INFORMATION GIVEN:
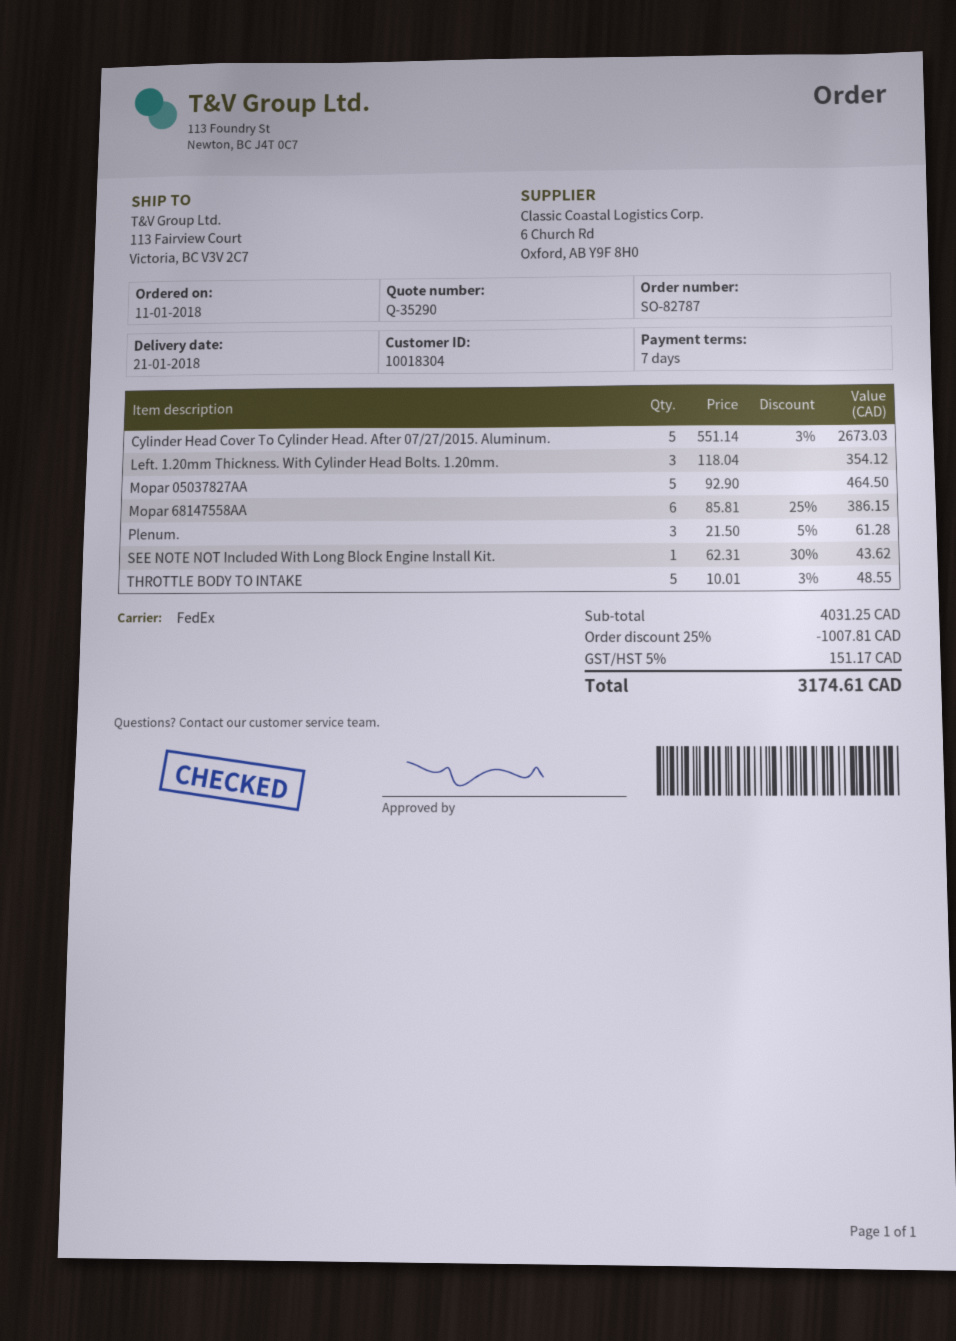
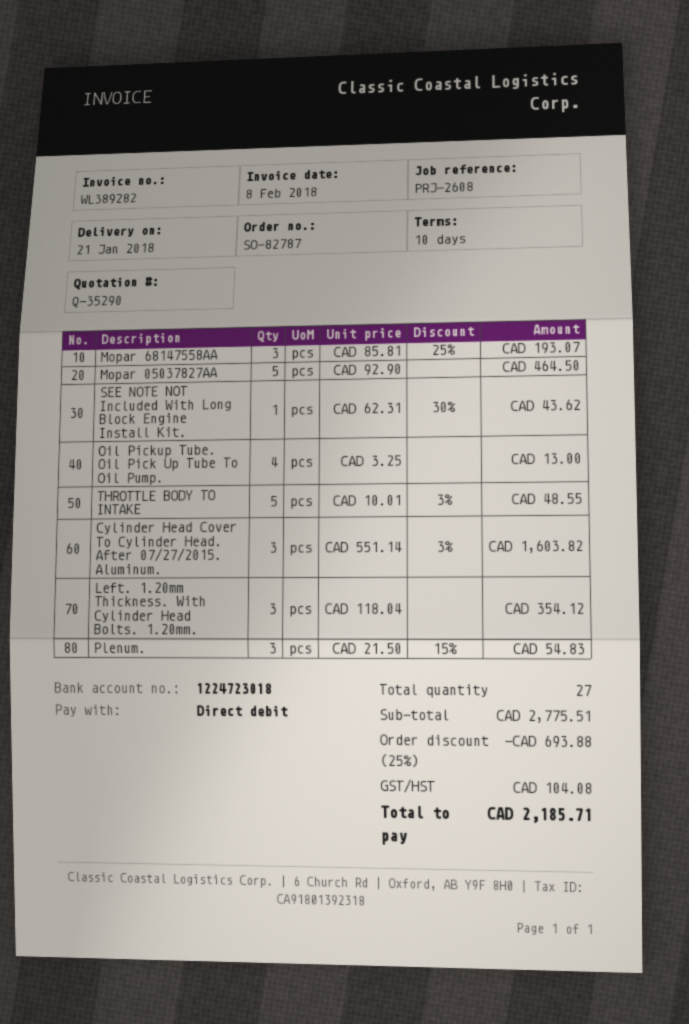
payment terms: 7 days -> 10 days
Cylinder Head Cover To Cylinder Head. After 07/27/2015. Aluminum.: 5 x 551.14 - 3% = 2673.03 -> 3 x 551.14 - 3% = 1603.82
Mopar 68147558AA: 6 x 85.81 - 25% = 386.15 -> 3 x 85.81 - 25% = 193.07
Plenum.: 3 x 21.50 - 5% = 61.28 -> 3 x 21.50 - 15% = 54.83
Oil Pickup Tube. Oil Pick Up Tube To Oil Pump.: none -> 4 x 3.25 = 13.00
subtotal: 4031.25 -> 2775.51
discount: 25% = 1007.81 -> 25% = 693.88
tax: 151.17 -> 104.08
total: 3174.61 -> 2185.71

WORK TASK: Everything in the data except the pictures should be restated word for word.

COMPLETED EXERCISE:
payment terms: 7 days -> 10 days
Cylinder Head Cover To Cylinder Head. After 07/27/2015. Aluminum.: 5 x 551.14 - 3% = 2673.03 -> 3 x 551.14 - 3% = 1603.82
Mopar 68147558AA: 6 x 85.81 - 25% = 386.15 -> 3 x 85.81 - 25% = 193.07
Plenum.: 3 x 21.50 - 5% = 61.28 -> 3 x 21.50 - 15% = 54.83
Oil Pickup Tube. Oil Pick Up Tube To Oil Pump.: none -> 4 x 3.25 = 13.00
subtotal: 4031.25 -> 2775.51
discount: 25% = 1007.81 -> 25% = 693.88
tax: 151.17 -> 104.08
total: 3174.61 -> 2185.71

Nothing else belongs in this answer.